▶ **Problem to solve**:
Find and copy each line of the data that includes "command".

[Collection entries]
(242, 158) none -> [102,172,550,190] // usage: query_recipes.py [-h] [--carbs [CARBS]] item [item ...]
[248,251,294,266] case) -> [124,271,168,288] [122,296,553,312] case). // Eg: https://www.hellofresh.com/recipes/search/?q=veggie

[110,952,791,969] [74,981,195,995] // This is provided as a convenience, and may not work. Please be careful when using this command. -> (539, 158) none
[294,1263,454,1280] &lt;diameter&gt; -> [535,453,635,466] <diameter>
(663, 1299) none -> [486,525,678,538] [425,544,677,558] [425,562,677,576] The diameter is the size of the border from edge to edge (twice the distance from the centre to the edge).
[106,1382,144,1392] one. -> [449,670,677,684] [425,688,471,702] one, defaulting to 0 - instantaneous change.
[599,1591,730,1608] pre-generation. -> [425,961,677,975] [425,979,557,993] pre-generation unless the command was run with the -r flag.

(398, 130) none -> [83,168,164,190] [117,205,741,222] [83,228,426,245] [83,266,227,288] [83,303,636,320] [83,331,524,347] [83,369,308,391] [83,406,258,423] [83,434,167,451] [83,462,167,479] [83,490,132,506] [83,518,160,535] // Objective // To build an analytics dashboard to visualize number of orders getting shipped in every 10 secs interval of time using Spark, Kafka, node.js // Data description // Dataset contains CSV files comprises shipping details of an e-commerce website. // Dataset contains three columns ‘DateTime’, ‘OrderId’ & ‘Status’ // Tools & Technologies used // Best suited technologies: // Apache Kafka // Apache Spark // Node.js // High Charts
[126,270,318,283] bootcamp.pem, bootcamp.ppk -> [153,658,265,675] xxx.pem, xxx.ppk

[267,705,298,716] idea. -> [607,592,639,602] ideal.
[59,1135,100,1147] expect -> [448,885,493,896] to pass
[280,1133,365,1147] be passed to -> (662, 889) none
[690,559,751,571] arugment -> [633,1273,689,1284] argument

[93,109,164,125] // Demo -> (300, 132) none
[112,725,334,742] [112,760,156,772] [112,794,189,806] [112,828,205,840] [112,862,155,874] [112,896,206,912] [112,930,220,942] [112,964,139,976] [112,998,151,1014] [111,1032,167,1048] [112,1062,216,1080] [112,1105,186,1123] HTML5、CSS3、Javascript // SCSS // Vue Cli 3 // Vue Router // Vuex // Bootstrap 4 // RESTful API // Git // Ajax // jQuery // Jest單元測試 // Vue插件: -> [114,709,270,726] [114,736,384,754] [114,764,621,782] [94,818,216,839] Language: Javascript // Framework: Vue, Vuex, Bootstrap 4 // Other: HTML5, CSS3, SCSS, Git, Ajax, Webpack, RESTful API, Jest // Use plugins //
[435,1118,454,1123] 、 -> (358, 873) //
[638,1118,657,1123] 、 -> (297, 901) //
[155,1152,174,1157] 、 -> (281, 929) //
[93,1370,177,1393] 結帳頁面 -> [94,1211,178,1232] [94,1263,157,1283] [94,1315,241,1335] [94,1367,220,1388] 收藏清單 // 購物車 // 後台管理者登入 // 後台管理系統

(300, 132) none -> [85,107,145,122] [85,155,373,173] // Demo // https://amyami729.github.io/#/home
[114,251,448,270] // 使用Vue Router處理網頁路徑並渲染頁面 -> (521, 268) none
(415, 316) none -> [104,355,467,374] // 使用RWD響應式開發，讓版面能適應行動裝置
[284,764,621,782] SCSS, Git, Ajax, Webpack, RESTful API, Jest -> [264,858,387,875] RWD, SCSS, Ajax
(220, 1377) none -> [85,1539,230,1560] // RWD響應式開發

▶ **Exercise solution**:
[110,952,791,969] [74,981,195,995] // This is provided as a convenience, and may not work. Please be careful when using this command. -> (539, 158) none
[599,1591,730,1608] pre-generation. -> [425,961,677,975] [425,979,557,993] pre-generation unless the command was run with the -r flag.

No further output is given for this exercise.